▽

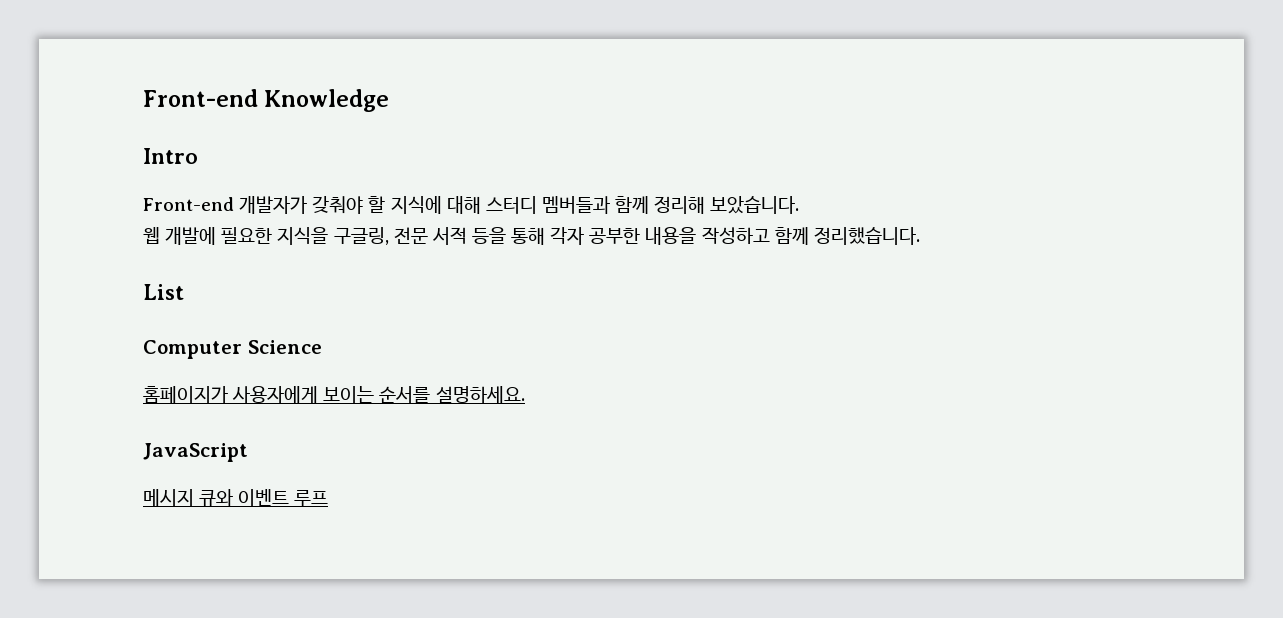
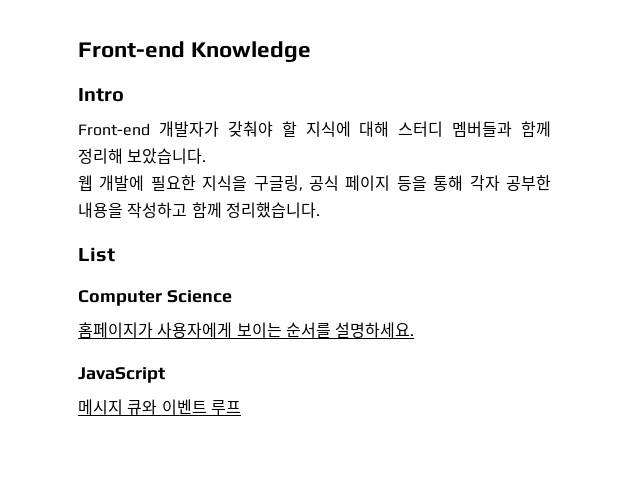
[393,227,467,245] 전문 서적 -> [309,175,391,191] 공식 페이지

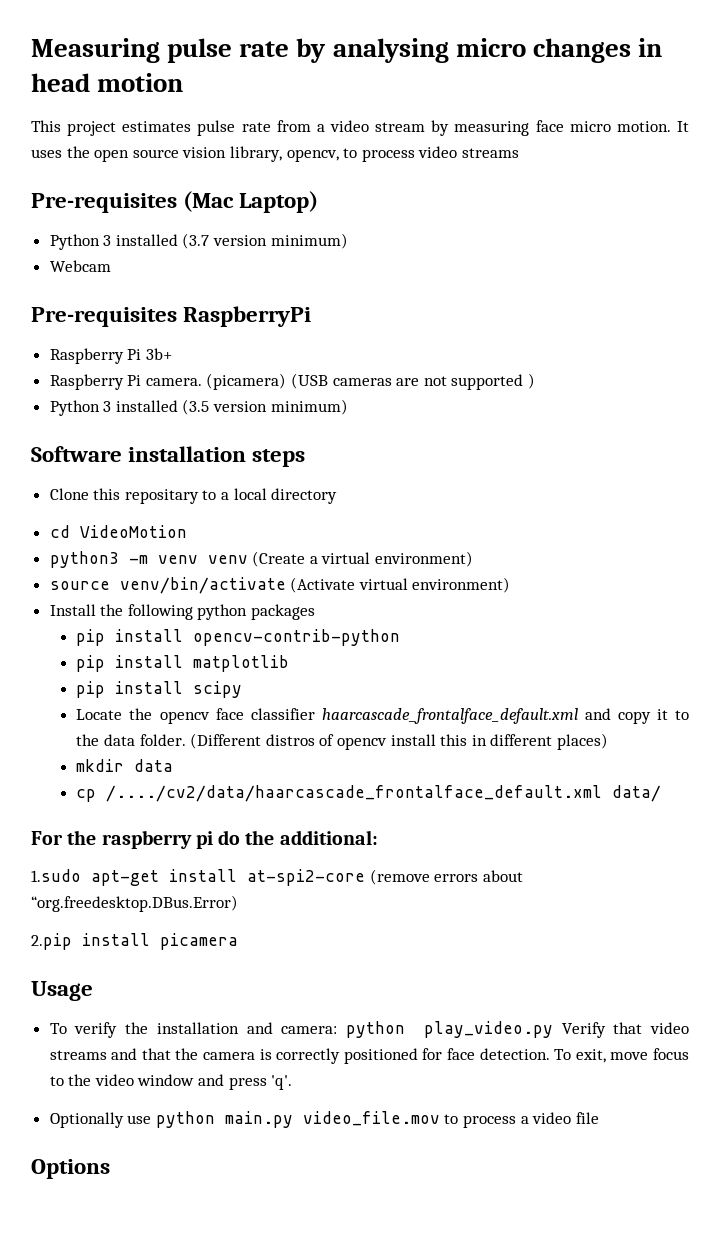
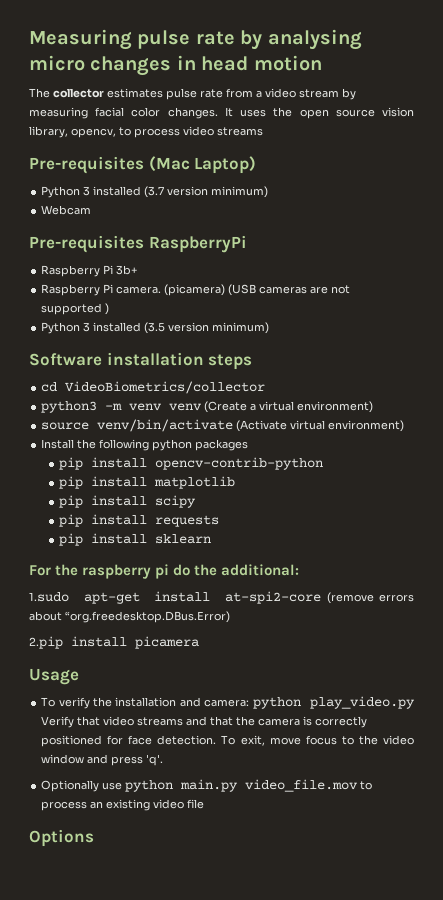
[31,120,117,136] This project -> [29,88,104,98] The collector
[535,120,671,132] face micro motion. -> [95,107,218,119] facial color changes.
[49,488,338,504] // Clone this repositary to a local directory -> (253, 362) none
[79,525,187,538] VideoMotion -> [65,381,266,394] VideoBiometrics/collector
[76,708,690,724] [76,733,608,750] [76,759,174,772] [76,785,662,802] Locate the opencv face classifier haarcascade_frontalface_default.xml and copy it to the data folder. (Different distros of opencv install this in different places) // mkdir data // cp /..../cv2/data/haarcascade_frontalface_default.xml data/ -> [58,514,219,527] [58,533,211,546] pip install requests // pip install sklearn
[520,1116,529,1124] a -> [90,799,151,811] an existing

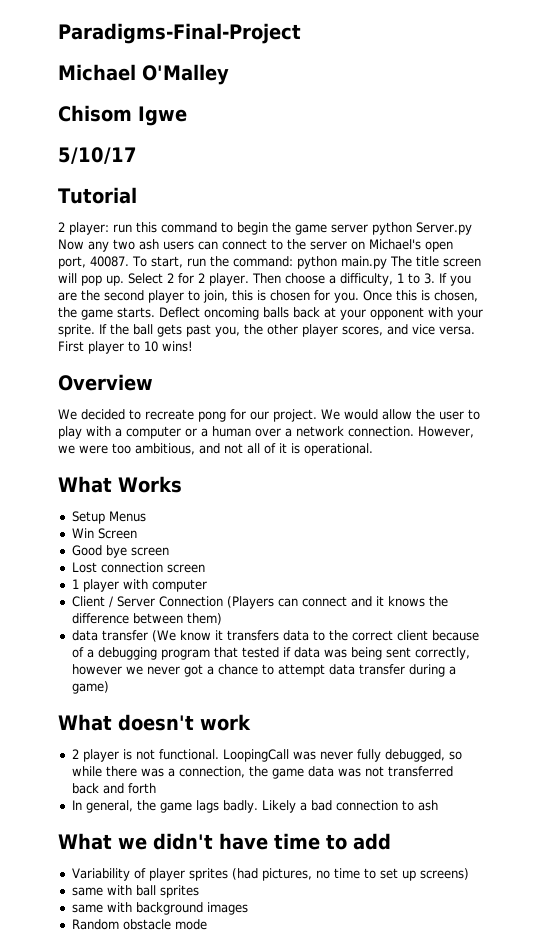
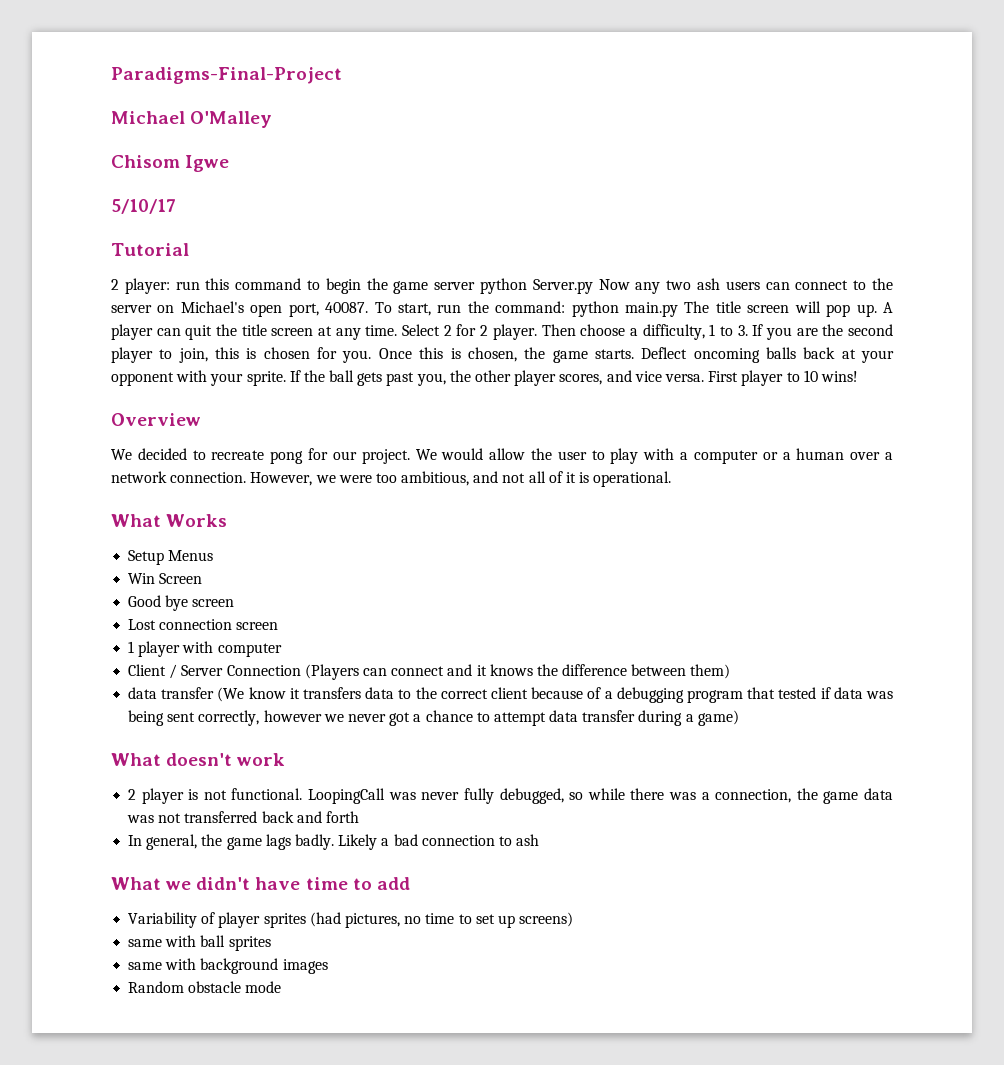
(124, 280) none -> [883,302,894,313] [111,324,398,340] A player can quit the title screen at any time.

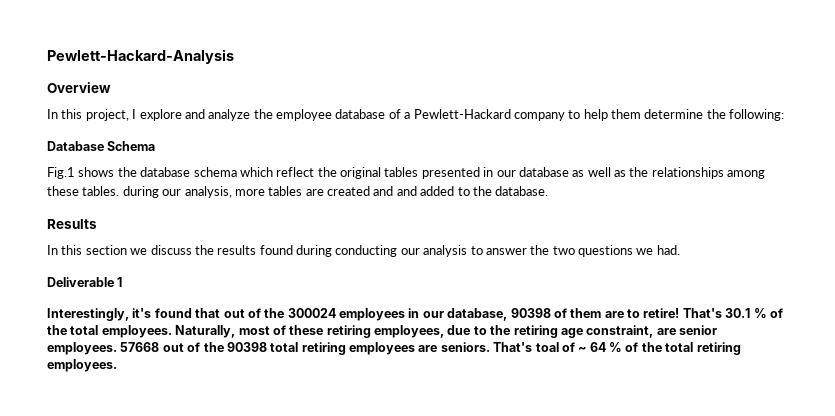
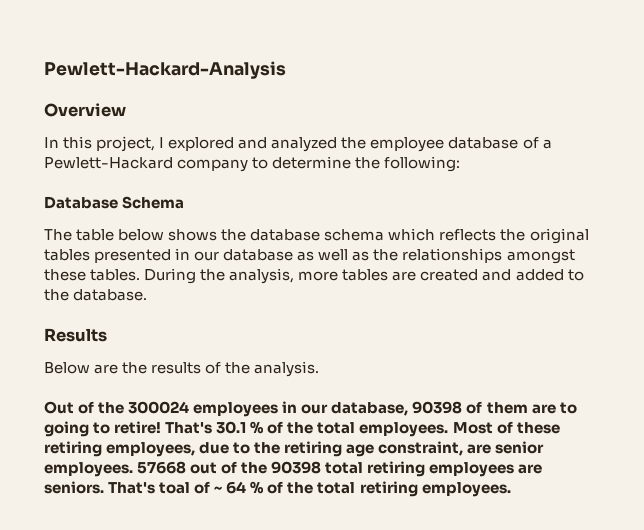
[139,109,251,121] explore and analyze -> [168,137,338,152] explored and analyzed
[583,109,641,121] help them -> (269, 163) none
[47,167,75,179] Fig.1 -> [44,229,165,241] The table below
[276,167,315,177] reflect -> [439,229,497,241] reflects
[727,170,766,179] among -> [506,249,575,264] amongst
[122,186,182,198] during our -> [144,268,226,284] During the
[396,186,417,196] and -> (512, 275) none
[47,245,680,257] [47,277,123,287] [47,308,245,321] In this section we discuss the results found during conducting our analysis to answer the two questions we had. // Deliverable 1 // Interestingly, it's found that out -> [44,361,320,377] [44,401,74,414] Below are the results of the analysis. // Out
(640, 313) none -> [44,421,111,437] going to
[175,325,270,338] Naturally, most -> [452,422,493,434] Most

△

What you are asked to do: Would you copy, exactly, each line from the start of the listing above through the line with "[49,488,338,504] // Clone", both ends included, but none of the pictures?

Task result:
[393,227,467,245] 전문 서적 -> [309,175,391,191] 공식 페이지

[31,120,117,136] This project -> [29,88,104,98] The collector
[535,120,671,132] face micro motion. -> [95,107,218,119] facial color changes.
[49,488,338,504] // Clone this repositary to a local directory -> (253, 362) none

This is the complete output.